- RECORDS SHOWN:
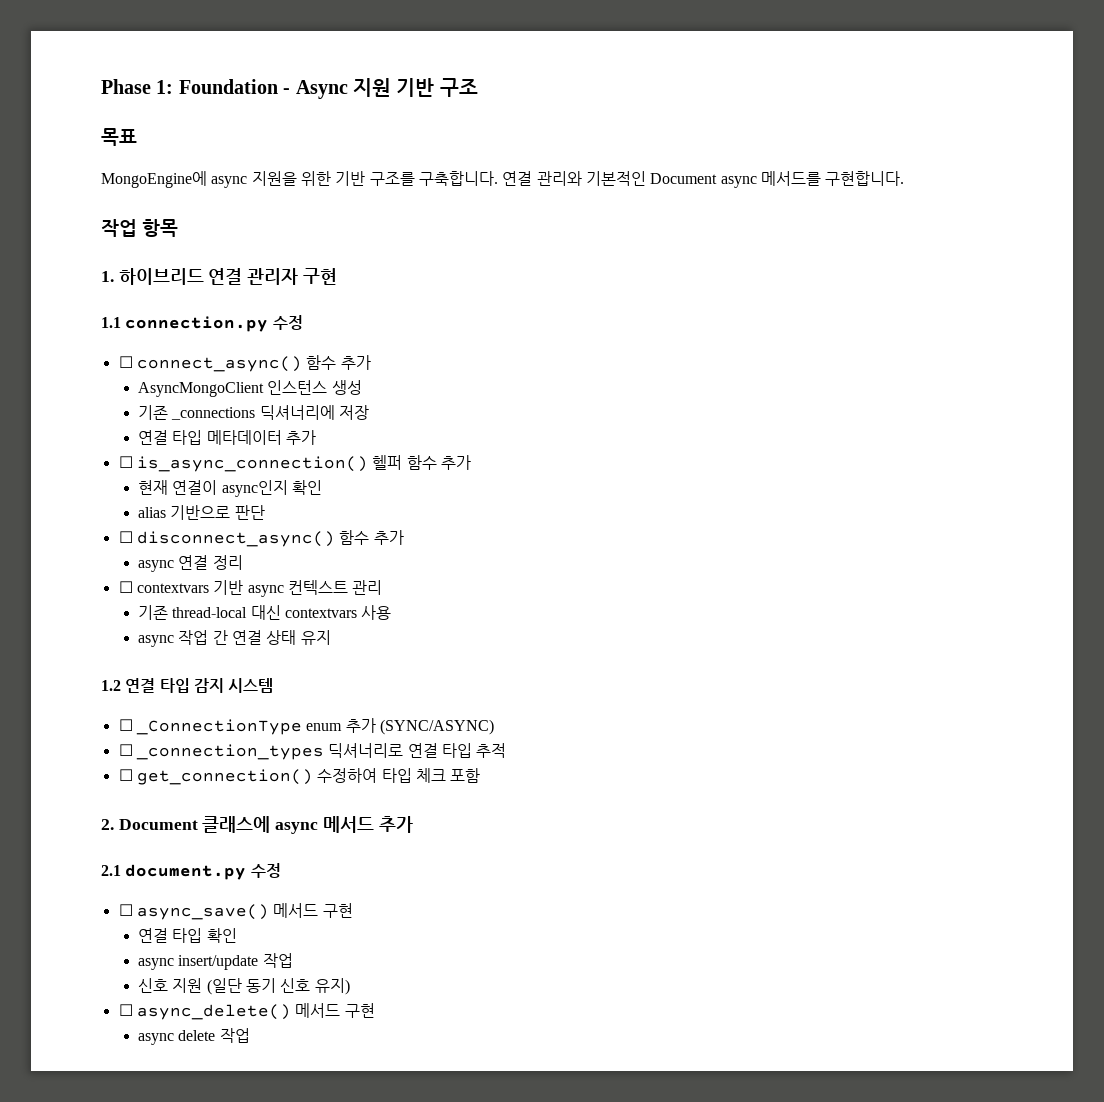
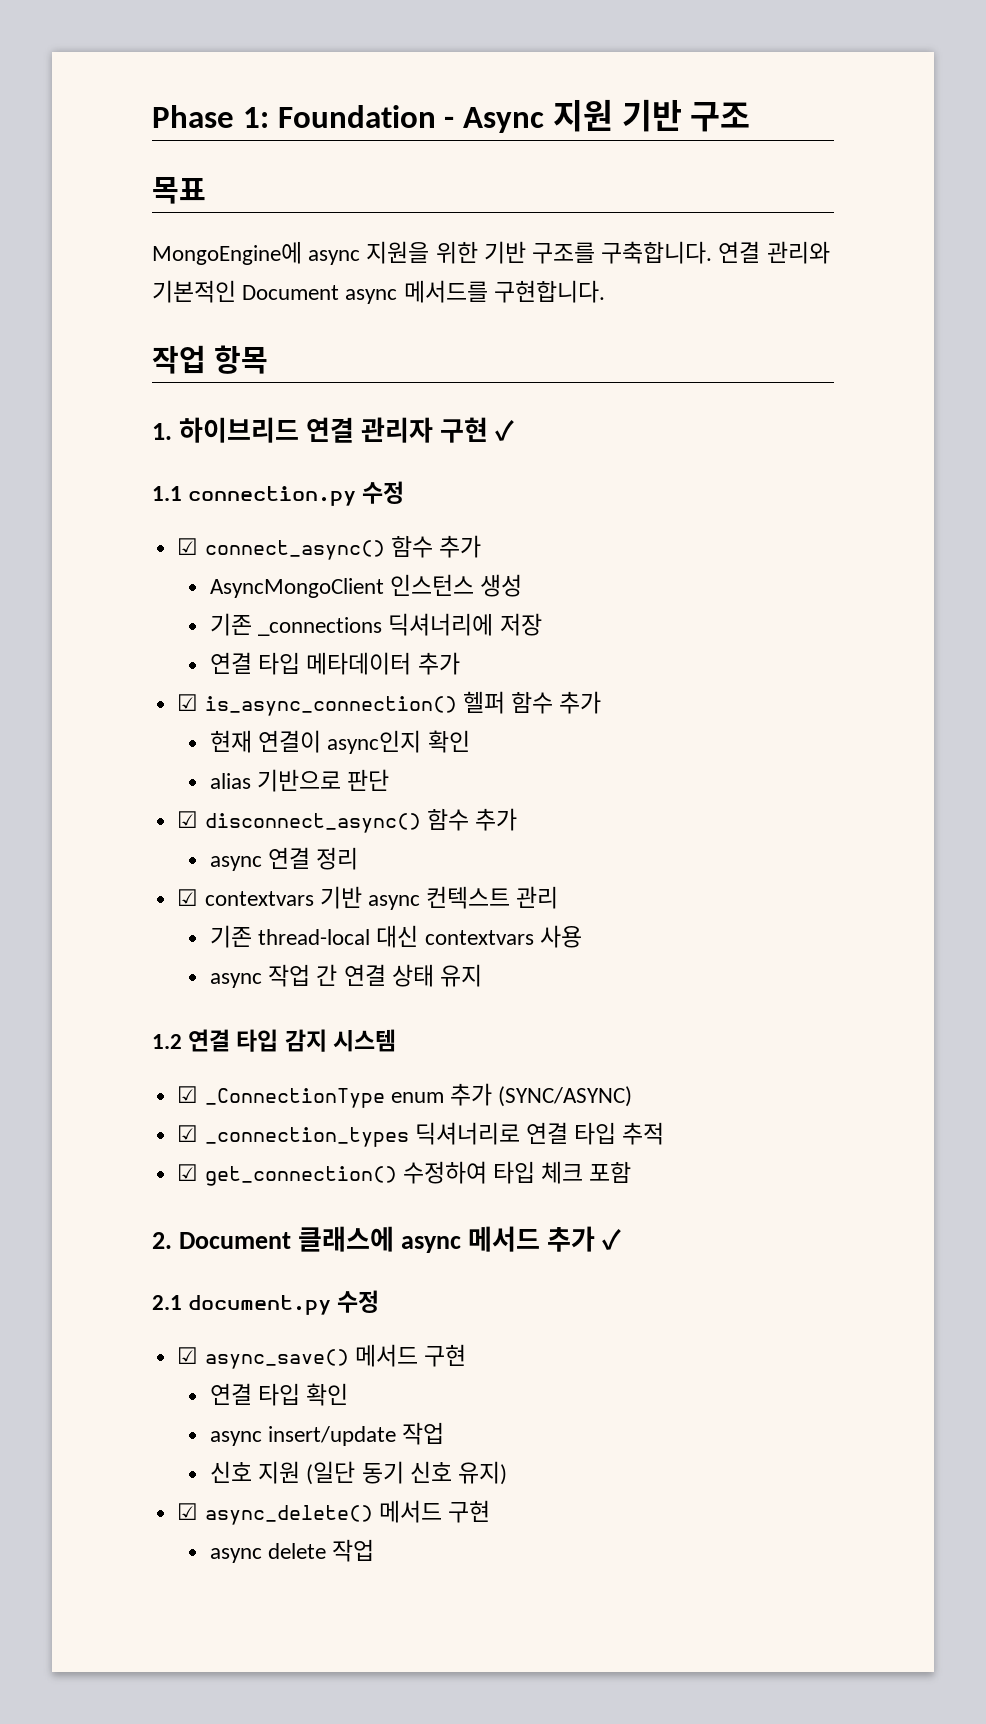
- 1. 하이브리드 연결 관리자 구현
+ 1. 하이브리드 연결 관리자 구현 ✓
- ☐ connect_async() 함수 추가
+ ☑ connect_async() 함수 추가
- ☐ is_async_connection() 헬퍼 함수 추가
+ ☑ is_async_connection() 헬퍼 함수 추가
- ☐ disconnect_async() 함수 추가
+ ☑ disconnect_async() 함수 추가
- ☐ contextvars 기반 async 컨텍스트 관리
+ ☑ contextvars 기반 async 컨텍스트 관리
- ☐ _ConnectionType enum 추가 (SYNC/ASYNC)
+ ☑ _ConnectionType enum 추가 (SYNC/ASYNC)
- ☐ _connection_types 딕셔너리로 연결 타입 추적
+ ☑ _connection_types 딕셔너리로 연결 타입 추적
- ☐ get_connection() 수정하여 타입 체크 포함
+ ☑ get_connection() 수정하여 타입 체크 포함
- 2. Document 클래스에 async 메서드 추가
+ 2. Document 클래스에 async 메서드 추가 ✓
- ☐ async_save() 메서드 구현
+ ☑ async_save() 메서드 구현
- ☐ async_delete() 메서드 구현
+ ☑ async_delete() 메서드 구현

- TASK REQUIREMENTS:
From the line holding "- ☐ _ConnectionType enum 추가 (SYNC/ASYNC)" to the end of the listing, copy every line exactly, both ends included, and add nothing.

- FINAL ANSWER:
- ☐ _ConnectionType enum 추가 (SYNC/ASYNC)
+ ☑ _ConnectionType enum 추가 (SYNC/ASYNC)
- ☐ _connection_types 딕셔너리로 연결 타입 추적
+ ☑ _connection_types 딕셔너리로 연결 타입 추적
- ☐ get_connection() 수정하여 타입 체크 포함
+ ☑ get_connection() 수정하여 타입 체크 포함
- 2. Document 클래스에 async 메서드 추가
+ 2. Document 클래스에 async 메서드 추가 ✓
- ☐ async_save() 메서드 구현
+ ☑ async_save() 메서드 구현
- ☐ async_delete() 메서드 구현
+ ☑ async_delete() 메서드 구현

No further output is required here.